===== DATA TO EXAMINE =====
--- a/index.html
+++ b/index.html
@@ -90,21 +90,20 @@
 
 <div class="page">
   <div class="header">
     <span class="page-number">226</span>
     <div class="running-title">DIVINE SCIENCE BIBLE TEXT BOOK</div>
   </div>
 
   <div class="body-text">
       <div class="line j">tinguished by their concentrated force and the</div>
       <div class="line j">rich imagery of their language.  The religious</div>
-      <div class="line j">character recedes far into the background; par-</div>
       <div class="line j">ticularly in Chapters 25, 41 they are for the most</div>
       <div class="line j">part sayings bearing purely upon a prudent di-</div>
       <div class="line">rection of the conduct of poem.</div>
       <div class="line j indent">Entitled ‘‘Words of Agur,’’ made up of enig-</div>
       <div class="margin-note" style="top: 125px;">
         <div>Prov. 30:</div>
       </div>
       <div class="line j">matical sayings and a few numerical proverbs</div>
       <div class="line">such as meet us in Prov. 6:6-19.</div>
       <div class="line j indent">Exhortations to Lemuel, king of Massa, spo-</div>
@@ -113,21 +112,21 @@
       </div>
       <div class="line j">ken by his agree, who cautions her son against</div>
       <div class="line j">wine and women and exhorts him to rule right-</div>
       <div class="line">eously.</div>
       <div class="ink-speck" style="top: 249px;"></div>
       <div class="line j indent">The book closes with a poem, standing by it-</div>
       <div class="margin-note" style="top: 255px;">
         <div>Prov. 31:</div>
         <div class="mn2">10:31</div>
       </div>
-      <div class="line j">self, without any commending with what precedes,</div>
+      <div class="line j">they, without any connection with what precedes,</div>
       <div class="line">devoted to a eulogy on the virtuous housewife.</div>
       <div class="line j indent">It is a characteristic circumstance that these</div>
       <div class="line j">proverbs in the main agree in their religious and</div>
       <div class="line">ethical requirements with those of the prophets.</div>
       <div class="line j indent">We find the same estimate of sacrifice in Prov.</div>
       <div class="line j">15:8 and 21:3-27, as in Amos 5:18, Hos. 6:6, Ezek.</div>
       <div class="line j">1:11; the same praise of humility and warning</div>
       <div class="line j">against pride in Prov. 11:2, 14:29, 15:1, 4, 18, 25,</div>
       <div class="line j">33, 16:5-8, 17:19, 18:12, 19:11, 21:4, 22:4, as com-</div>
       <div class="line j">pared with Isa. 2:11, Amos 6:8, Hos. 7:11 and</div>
=====
===== DATA TO EXAMINE =====
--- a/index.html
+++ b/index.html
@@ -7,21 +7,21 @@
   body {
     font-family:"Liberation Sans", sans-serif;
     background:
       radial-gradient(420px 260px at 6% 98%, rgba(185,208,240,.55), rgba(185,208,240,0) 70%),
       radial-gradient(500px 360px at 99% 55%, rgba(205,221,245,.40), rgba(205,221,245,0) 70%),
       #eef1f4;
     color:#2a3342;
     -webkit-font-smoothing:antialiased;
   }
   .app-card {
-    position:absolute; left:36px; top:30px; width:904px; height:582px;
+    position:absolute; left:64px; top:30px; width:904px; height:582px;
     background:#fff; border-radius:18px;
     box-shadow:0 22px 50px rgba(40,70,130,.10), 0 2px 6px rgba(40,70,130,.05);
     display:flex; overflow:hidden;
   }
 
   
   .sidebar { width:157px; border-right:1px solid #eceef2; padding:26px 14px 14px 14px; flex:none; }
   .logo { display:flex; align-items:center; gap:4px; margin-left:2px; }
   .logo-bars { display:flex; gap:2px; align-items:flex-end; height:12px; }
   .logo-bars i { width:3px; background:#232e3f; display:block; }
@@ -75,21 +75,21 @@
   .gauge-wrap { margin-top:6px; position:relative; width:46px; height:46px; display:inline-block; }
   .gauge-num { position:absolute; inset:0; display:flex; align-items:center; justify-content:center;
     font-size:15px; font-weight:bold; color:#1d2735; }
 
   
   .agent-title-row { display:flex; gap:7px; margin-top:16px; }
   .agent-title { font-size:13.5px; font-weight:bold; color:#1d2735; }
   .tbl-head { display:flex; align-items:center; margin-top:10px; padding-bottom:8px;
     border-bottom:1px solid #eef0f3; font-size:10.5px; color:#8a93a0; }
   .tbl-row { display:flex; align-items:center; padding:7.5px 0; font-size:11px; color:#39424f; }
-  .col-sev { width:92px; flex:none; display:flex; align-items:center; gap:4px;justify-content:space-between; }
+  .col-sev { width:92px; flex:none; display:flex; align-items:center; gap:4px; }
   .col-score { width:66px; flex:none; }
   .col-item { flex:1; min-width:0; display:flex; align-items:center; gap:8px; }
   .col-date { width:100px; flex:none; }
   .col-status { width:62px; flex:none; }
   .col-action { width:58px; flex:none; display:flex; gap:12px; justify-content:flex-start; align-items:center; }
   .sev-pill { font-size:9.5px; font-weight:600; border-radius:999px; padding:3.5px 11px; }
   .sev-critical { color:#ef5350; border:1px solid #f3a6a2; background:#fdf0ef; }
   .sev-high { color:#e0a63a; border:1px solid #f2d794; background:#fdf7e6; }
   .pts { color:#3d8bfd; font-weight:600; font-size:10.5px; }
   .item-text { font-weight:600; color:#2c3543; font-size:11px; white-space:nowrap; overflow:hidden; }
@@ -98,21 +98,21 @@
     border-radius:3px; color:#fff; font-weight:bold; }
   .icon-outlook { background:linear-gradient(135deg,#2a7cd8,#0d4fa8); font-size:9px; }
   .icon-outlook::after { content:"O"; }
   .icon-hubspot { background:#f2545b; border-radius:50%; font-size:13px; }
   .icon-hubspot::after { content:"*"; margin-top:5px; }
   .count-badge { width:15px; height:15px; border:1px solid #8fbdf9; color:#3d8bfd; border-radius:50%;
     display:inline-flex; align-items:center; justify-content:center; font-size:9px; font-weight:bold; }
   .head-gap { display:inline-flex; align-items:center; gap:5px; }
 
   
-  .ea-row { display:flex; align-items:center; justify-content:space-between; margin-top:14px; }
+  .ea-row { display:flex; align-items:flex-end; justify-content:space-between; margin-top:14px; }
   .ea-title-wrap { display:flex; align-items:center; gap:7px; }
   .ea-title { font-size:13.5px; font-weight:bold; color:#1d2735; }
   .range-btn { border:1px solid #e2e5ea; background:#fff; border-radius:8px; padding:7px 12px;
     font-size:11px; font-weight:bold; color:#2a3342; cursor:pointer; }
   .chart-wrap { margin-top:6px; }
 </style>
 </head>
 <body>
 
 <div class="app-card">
=====
ABOUT THIS TASK: For each line of the data that has the word "left", report that line.

RESPONSE AREA:
-    position:absolute; left:36px; top:30px; width:904px; height:582px;
+    position:absolute; left:64px; top:30px; width:904px; height:582px;
   .logo { display:flex; align-items:center; gap:4px; margin-left:2px; }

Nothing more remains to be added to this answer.